> **Supplied information**:
● ● ● ● ●
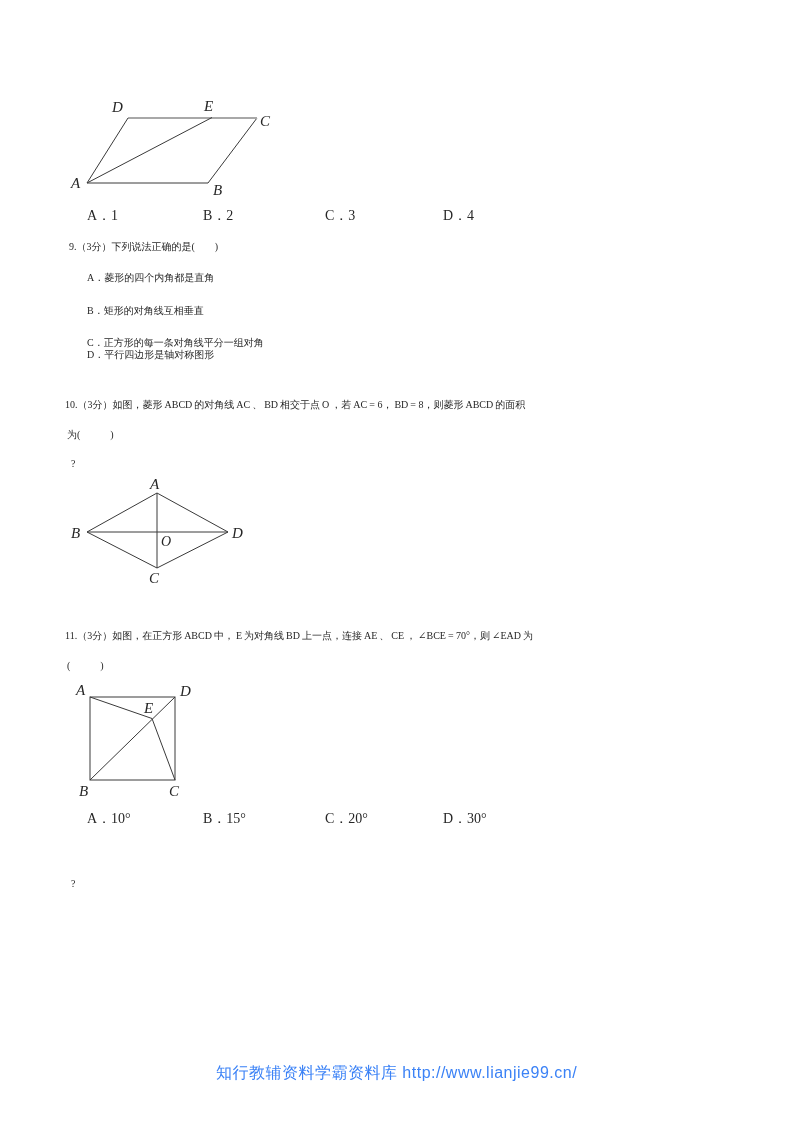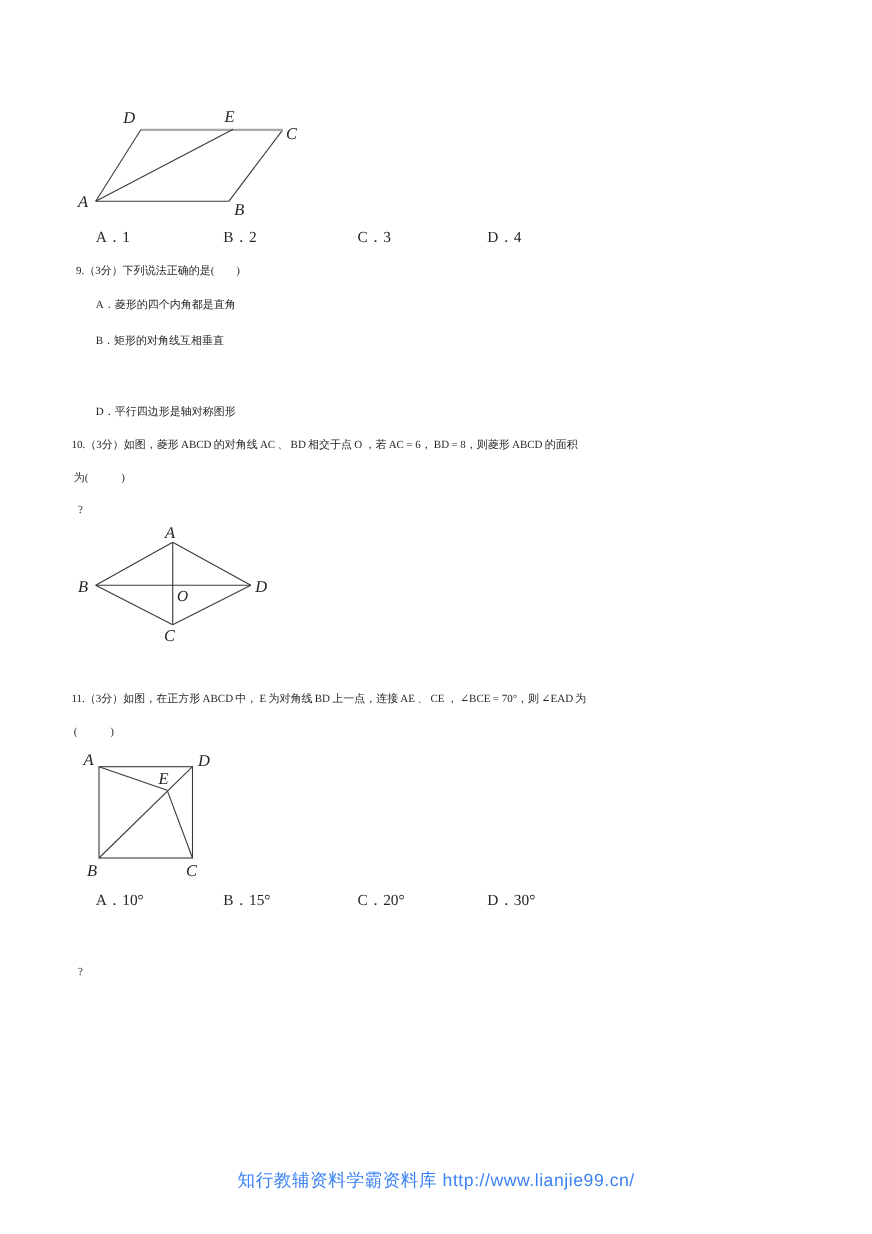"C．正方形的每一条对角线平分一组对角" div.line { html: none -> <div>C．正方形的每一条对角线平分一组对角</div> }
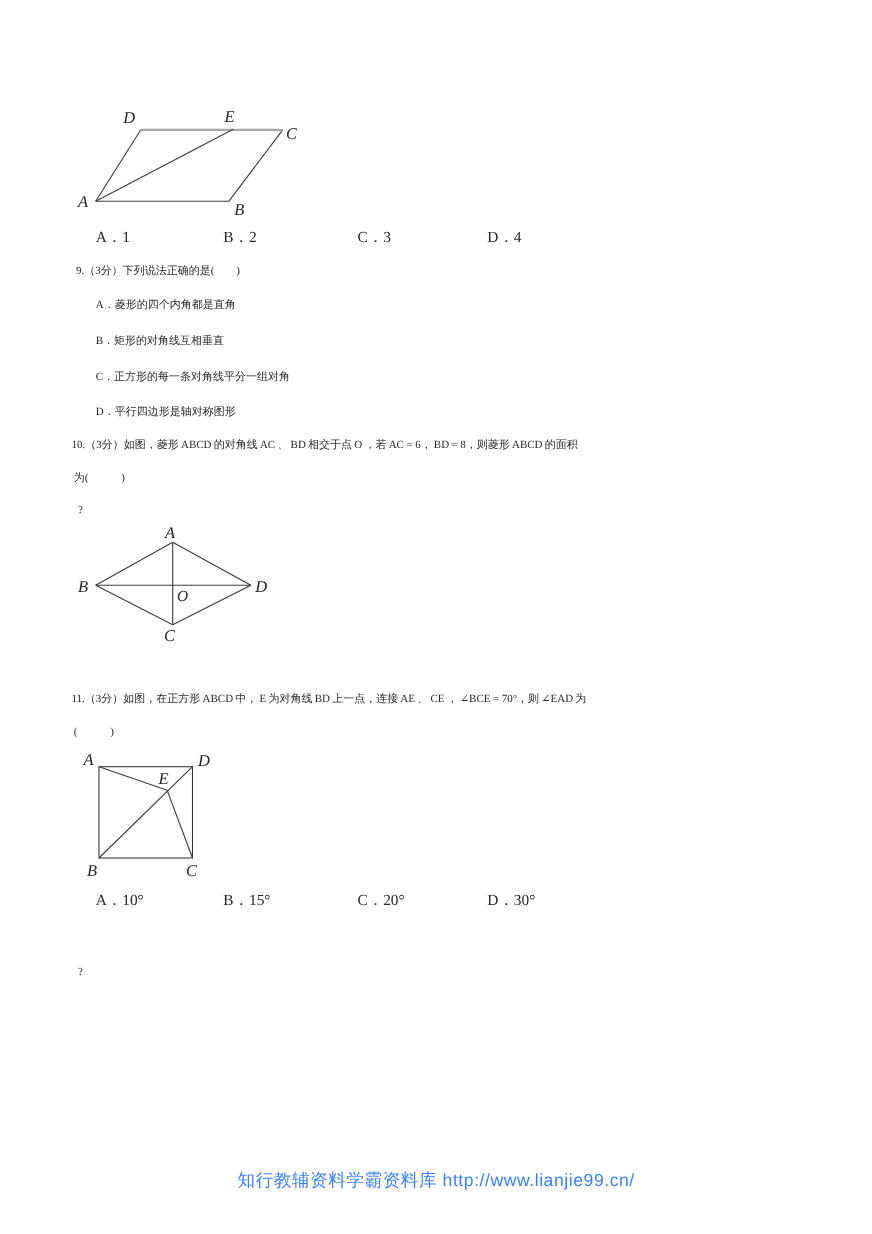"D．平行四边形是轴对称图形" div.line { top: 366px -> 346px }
● ● ● ● ●
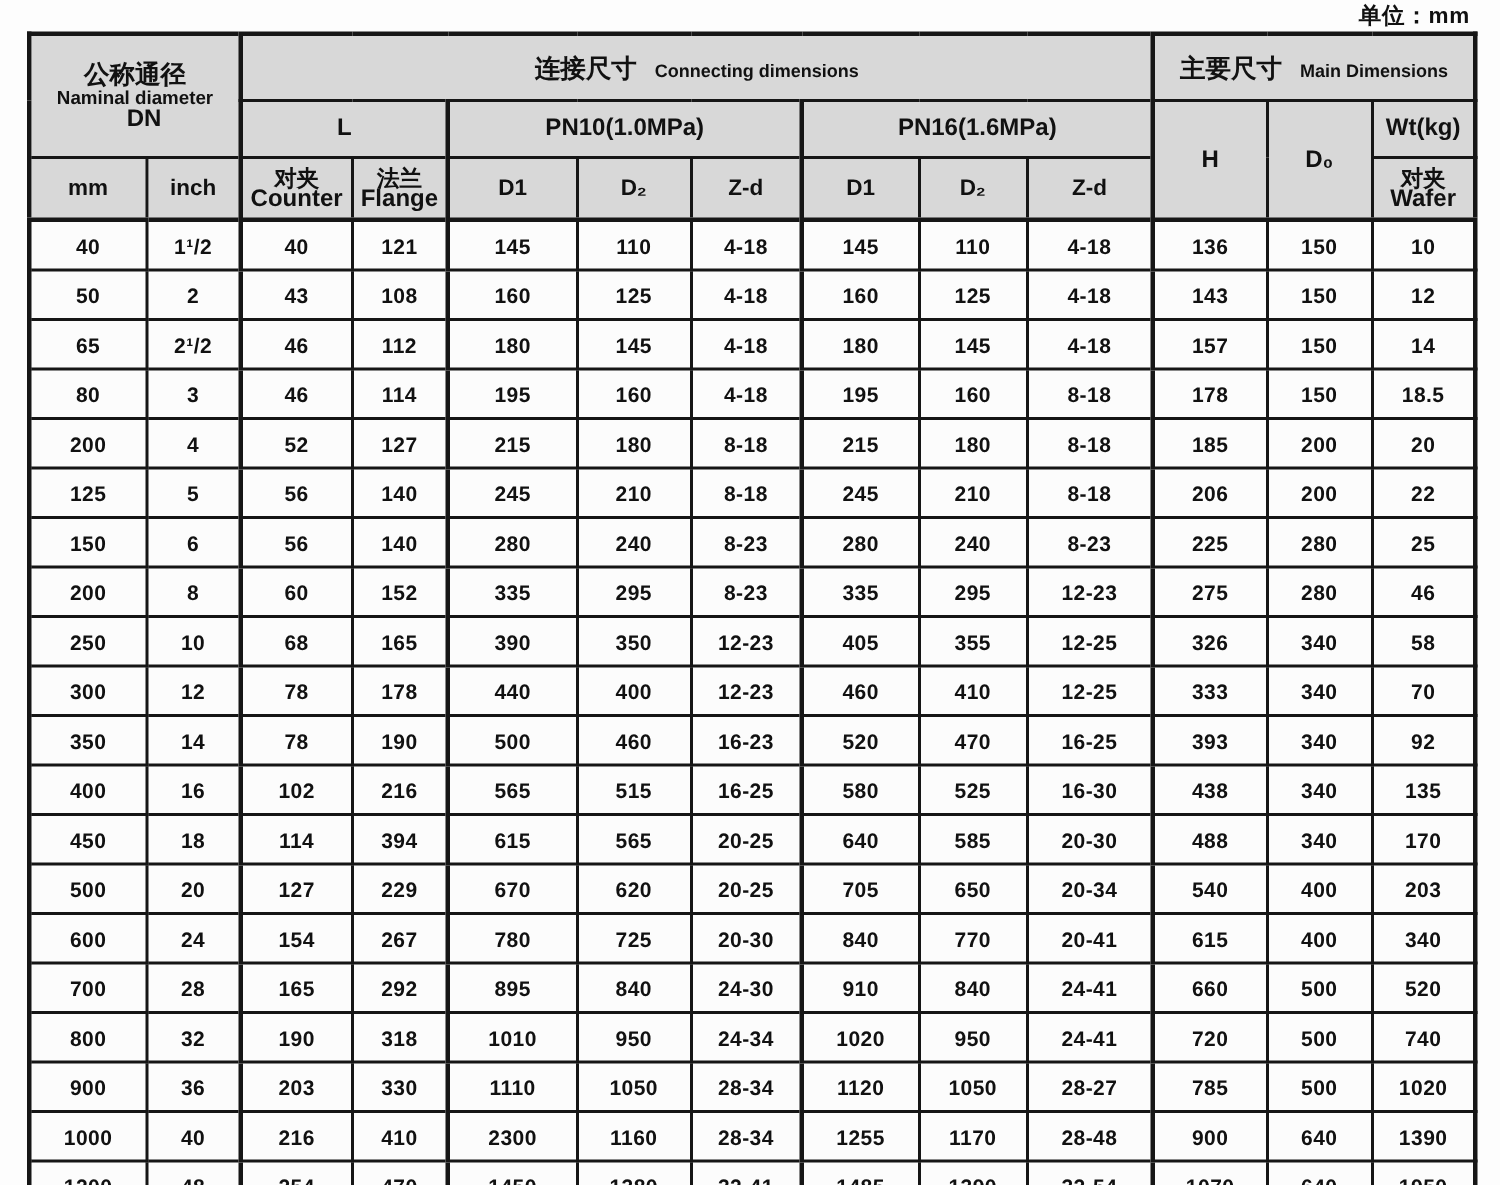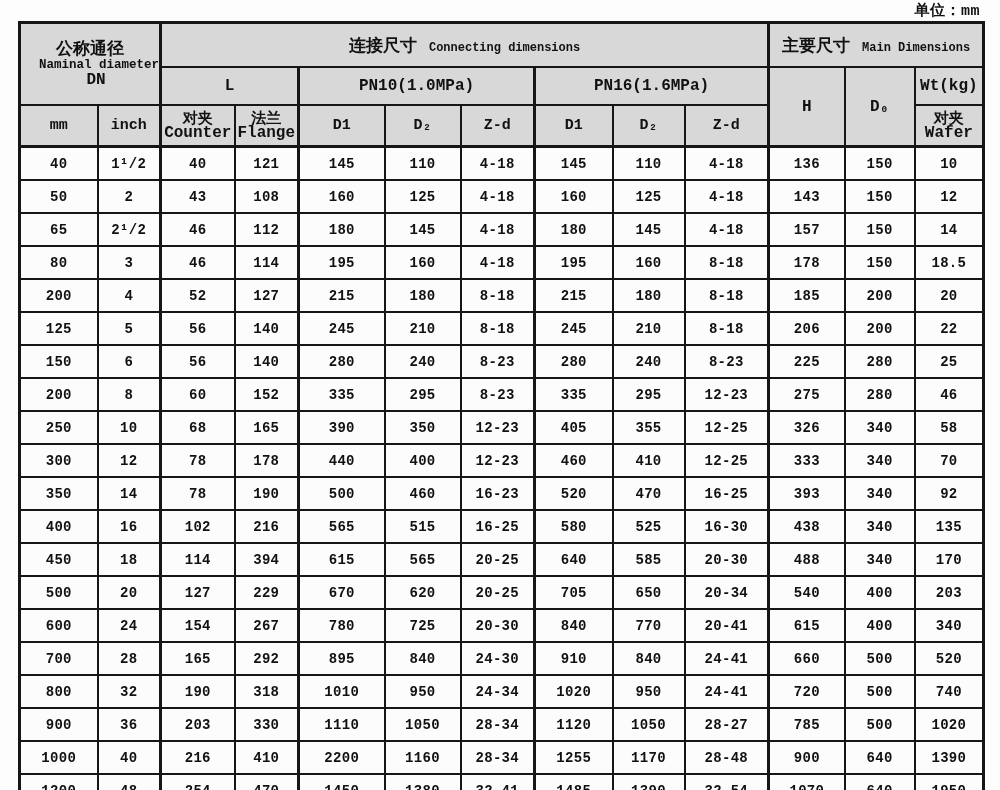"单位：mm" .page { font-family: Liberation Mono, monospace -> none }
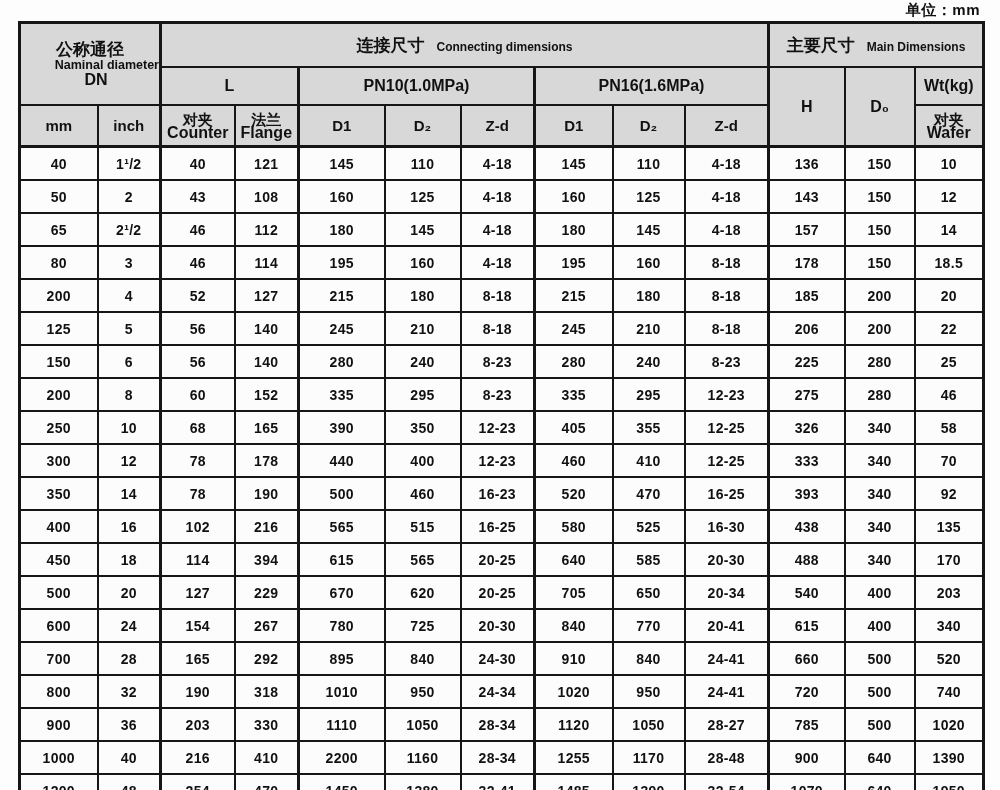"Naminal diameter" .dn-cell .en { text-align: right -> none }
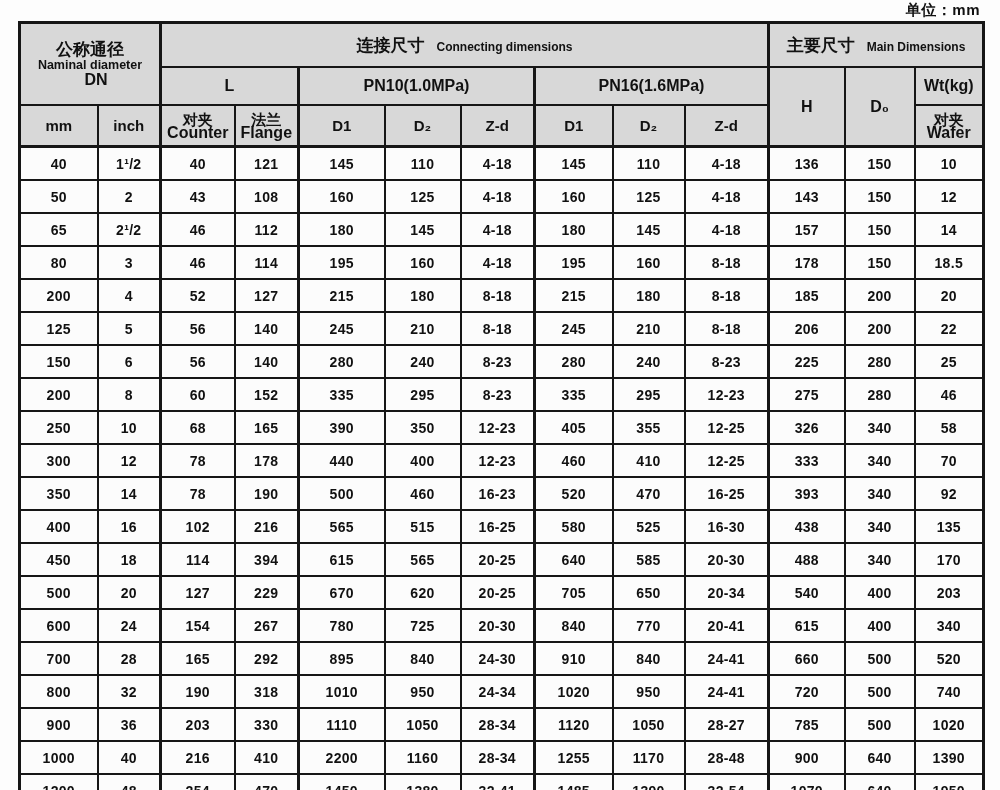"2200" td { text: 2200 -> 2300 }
● ● ● ● ●
> **Task instructions**:
Using the material above, transcribe exactly the lines from the one holding "html: none ->" to the one holding "top: 366px ->", both ends kept. Do not carry over any pictures.

> **Response for this exercise**:
"C．正方形的每一条对角线平分一组对角" div.line { html: none -> <div>C．正方形的每一条对角线平分一组对角</div> }
"D．平行四边形是轴对称图形" div.line { top: 366px -> 346px }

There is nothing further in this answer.